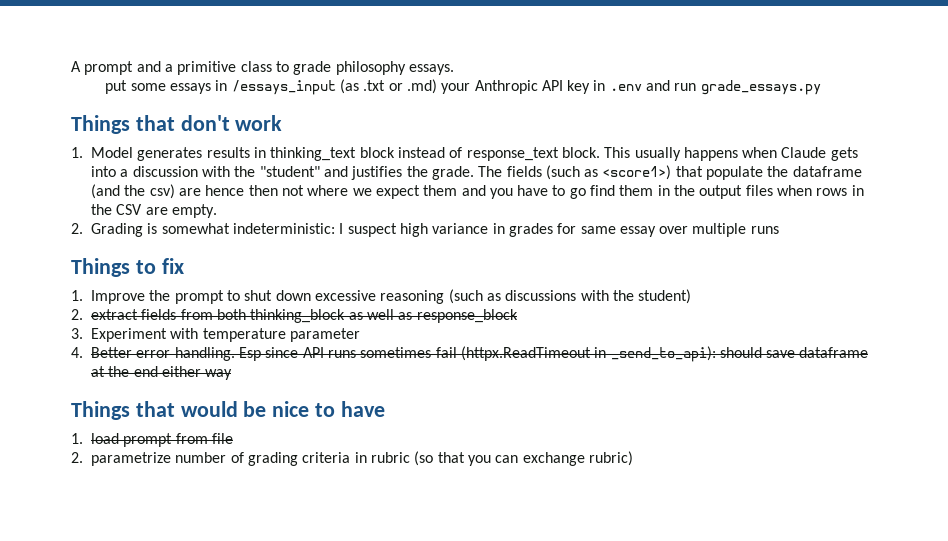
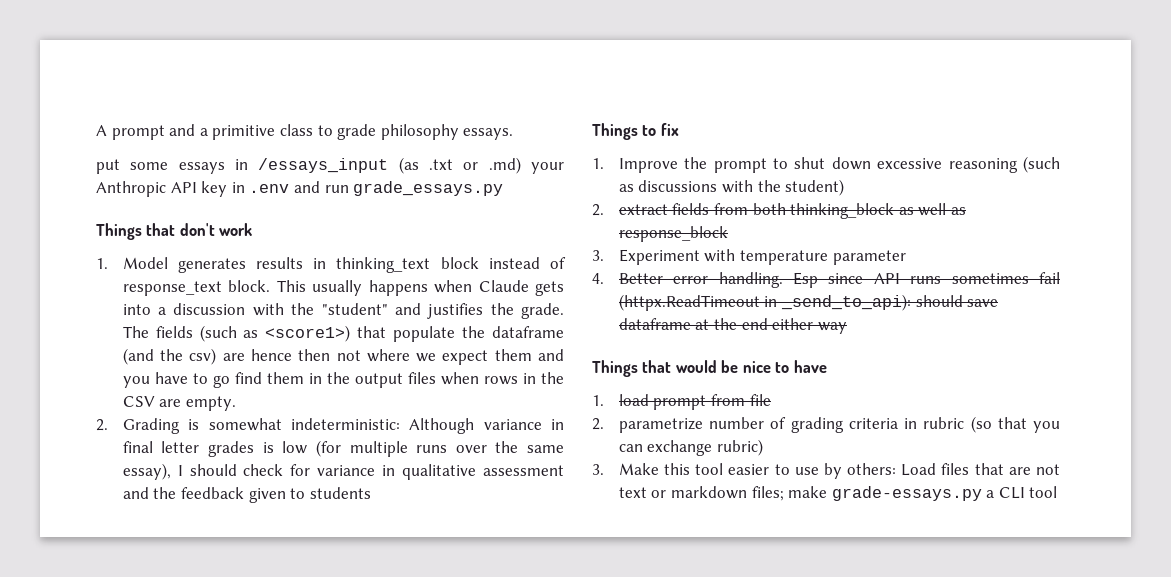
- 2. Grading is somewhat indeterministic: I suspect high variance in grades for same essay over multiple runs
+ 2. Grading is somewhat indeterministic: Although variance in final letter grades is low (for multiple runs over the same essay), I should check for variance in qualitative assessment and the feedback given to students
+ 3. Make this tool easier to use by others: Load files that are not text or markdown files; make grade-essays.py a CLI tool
===
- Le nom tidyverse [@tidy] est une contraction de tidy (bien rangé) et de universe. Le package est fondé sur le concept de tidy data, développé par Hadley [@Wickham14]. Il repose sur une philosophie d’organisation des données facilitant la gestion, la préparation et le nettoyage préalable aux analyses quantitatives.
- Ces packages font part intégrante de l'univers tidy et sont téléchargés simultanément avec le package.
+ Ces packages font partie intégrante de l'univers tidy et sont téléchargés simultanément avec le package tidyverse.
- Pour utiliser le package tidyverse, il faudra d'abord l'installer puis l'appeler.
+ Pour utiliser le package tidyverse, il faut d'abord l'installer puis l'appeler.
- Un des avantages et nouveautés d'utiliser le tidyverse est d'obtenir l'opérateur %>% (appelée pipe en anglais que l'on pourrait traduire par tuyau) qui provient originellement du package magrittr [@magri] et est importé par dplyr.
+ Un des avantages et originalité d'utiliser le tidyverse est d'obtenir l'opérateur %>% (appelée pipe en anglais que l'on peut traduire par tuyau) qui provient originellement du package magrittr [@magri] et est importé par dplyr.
===
Search the data above for the string "font" and report each line that holds it.

◆ Solution to this task
- Ces packages font part intégrante de l'univers tidy et sont téléchargés simultanément avec le package.
+ Ces packages font partie intégrante de l'univers tidy et sont téléchargés simultanément avec le package tidyverse.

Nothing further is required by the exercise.